Les limites de l'information au patient sont :

  • Les cas d'urgence ou d'impossibilité ;
  • En cas de refus du patient d'être informé ;
  • S'il n'est pas en mesure de supporter l'information donnée et si celle-ci peut avoir des conséquences négatives sur la réussite des soins. Cette disposition ne s'applique pas si le patient expose des tiers à un risque de contamination.

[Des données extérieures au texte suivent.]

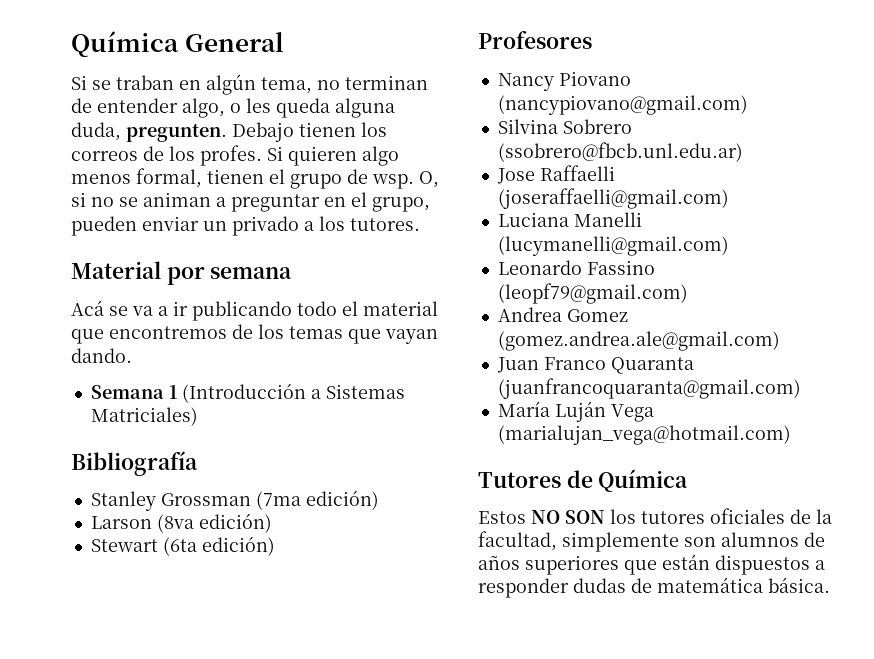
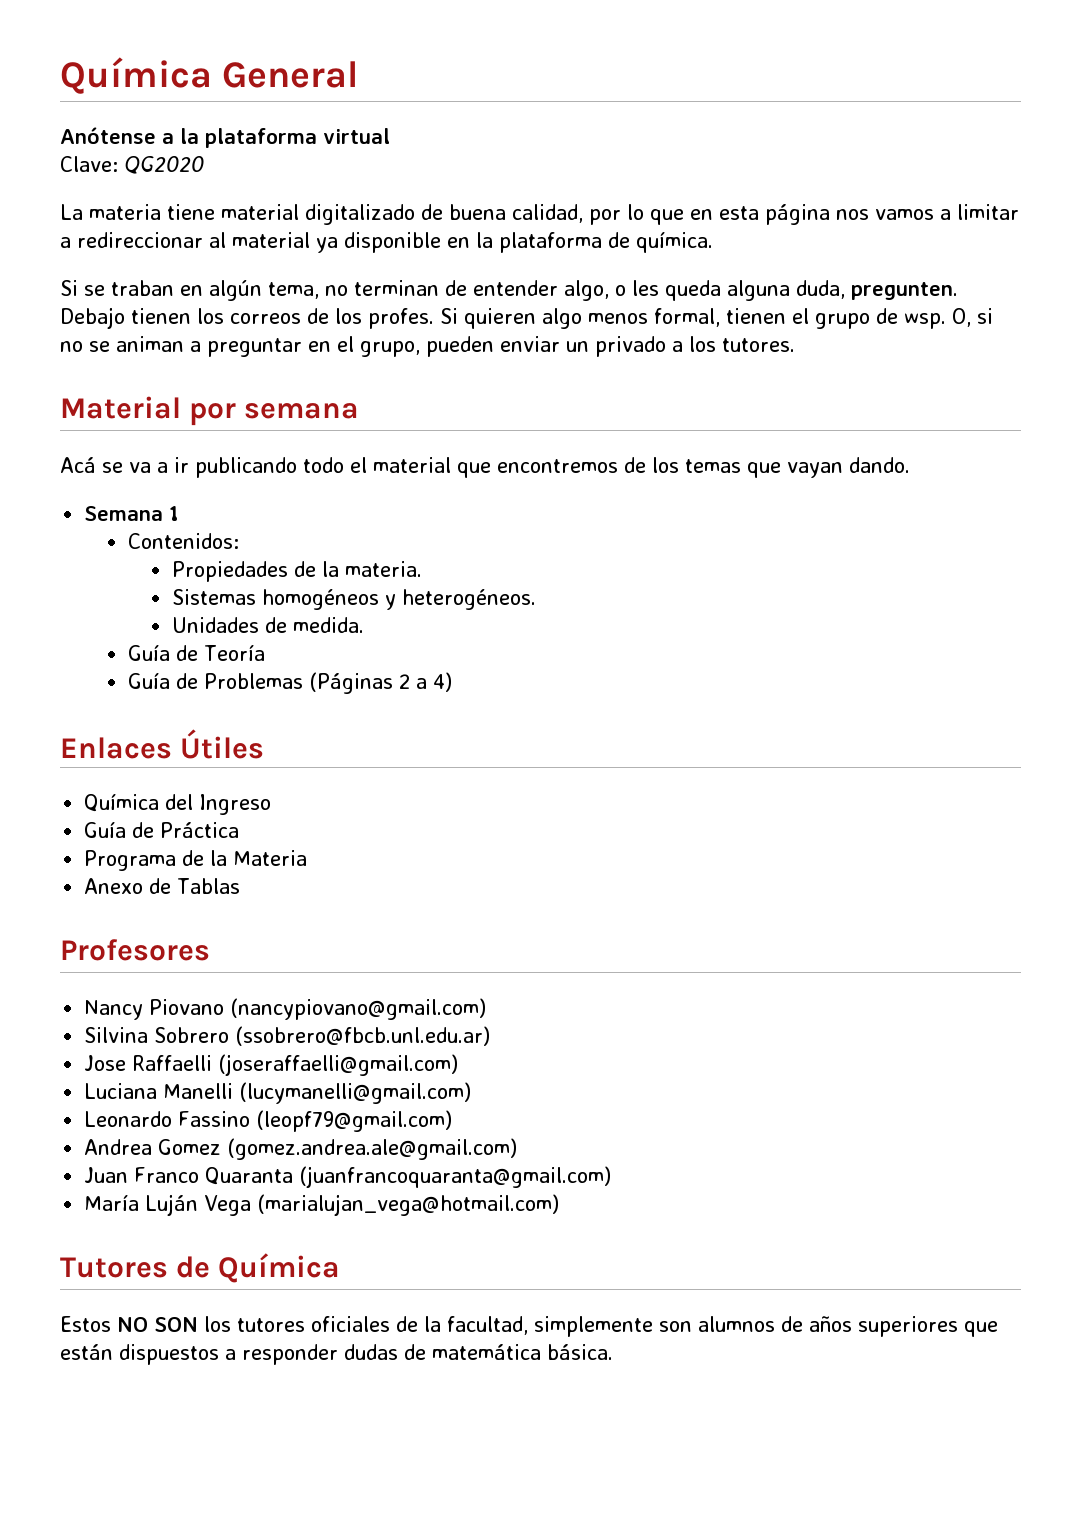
(284, 42) none -> [60,127,390,148] [60,156,204,174] [60,204,1019,225] [60,232,713,253] // Anótense a la plataforma virtual // Clave: QG2020 // La materia tiene material digitalizado de buena calidad, por lo que en esta página nos vamos a limitar a redireccionar al material ya disponible en la plataforma de química.
[181,383,405,403] [90,407,198,426] [71,451,198,476] [90,490,379,511] [90,513,272,533] [90,536,275,556] (Introducción a Sistemas Matriciales) // Bibliografía // Stanley Grossman (7ma edición) // Larson (8va edición) // Stewart (6ta edición) -> [128,533,240,549] [171,561,422,582] [171,589,536,610] [171,617,364,633] [128,645,266,661] [128,672,453,694] [60,729,265,759] [84,794,272,815] [84,822,240,838] [84,850,308,871] [84,878,241,894] // Contenidos: // Propiedades de la materia. // Sistemas homogéneos y heterogéneos. // Unidades de medida. // Guía de Teoría // Guía de Problemas (Páginas 2 a 4) // Enlaces Útiles // Química del Ingreso // Guía de Práctica // Programa de la Materia // Anexo de Tablas

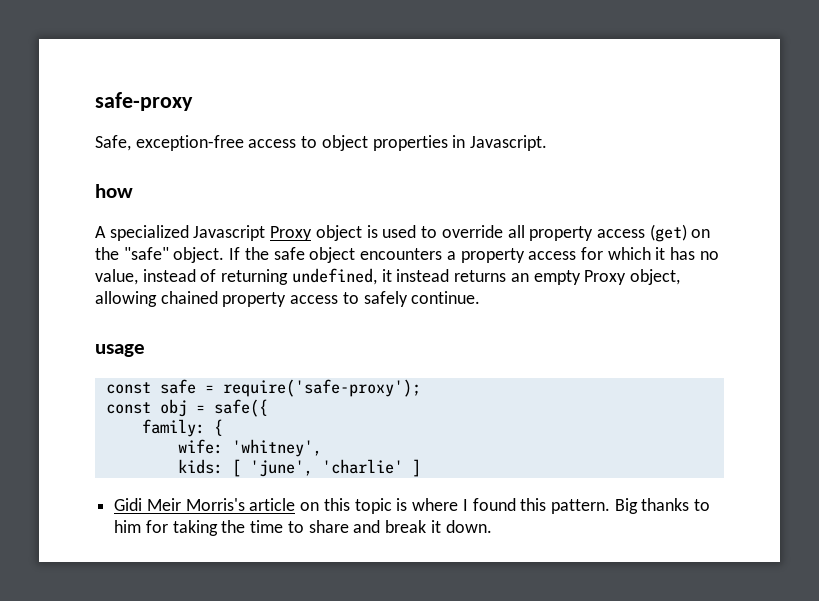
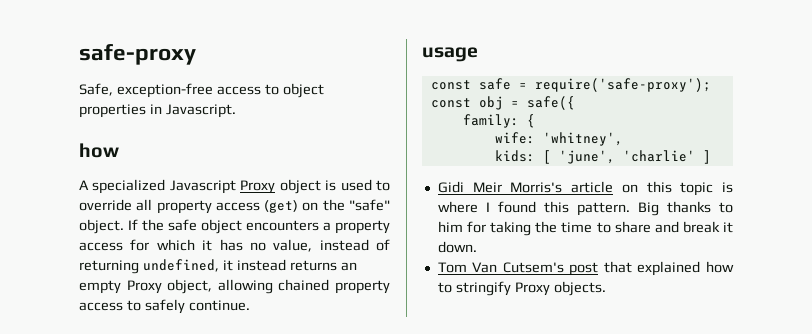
(492, 526) none -> [437,261,734,276] [437,281,606,296] // Tom Van Cutsem's post that explained how to stringify Proxy objects.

LA PREUVE EN MATIÈRE D’OBLIGATION D’INFORMATION

La preuve par le médecin qu’il a bien donné l’information requise par la loi peut être rapportée par tous moyens, y compris des témoignages, des indices et des présomptions, des mentions dans le dossier médical, dès lors que ceux-ci sont jugés suffisants. En atteste cette décision de la Cour de cassation du 12 juin 2012 :

Une patiente, Mme X., atteinte de séquelles suite à une intervention chirurgicale pour une arthrodèse des vertèbres, porte plainte contre le chirurgien, pour défaut d’information. Déboutée de sa demande, Mme X. forme alors un pourvoi en cassation qui sera rejeté. En l’espèce, la Cour de cassation considère que les éléments dont elle dispose excluent un défaut d’information du praticien. En effet, cinq ans auparavant, la patiente avait subi une même intervention par le même chirurgien dont le résultat était satisfaisant. En outre, Mme X. a été reçue, à plusieurs reprises, par le praticien avant cette seconde intervention. En l’occurrence, les juges estiment que les nombreuses consultations attestent du soin qu’a pris le chirurgien « pour analyser avec Mme X., en lien avec son médecin traitant, l'ensemble des éléments de nature à fonder un choix éclairé ».

Il est donc établi que la patiente a reçu toute l'information nécessaire sur cette intervention (objectifs, conséquences et risques prévisibles).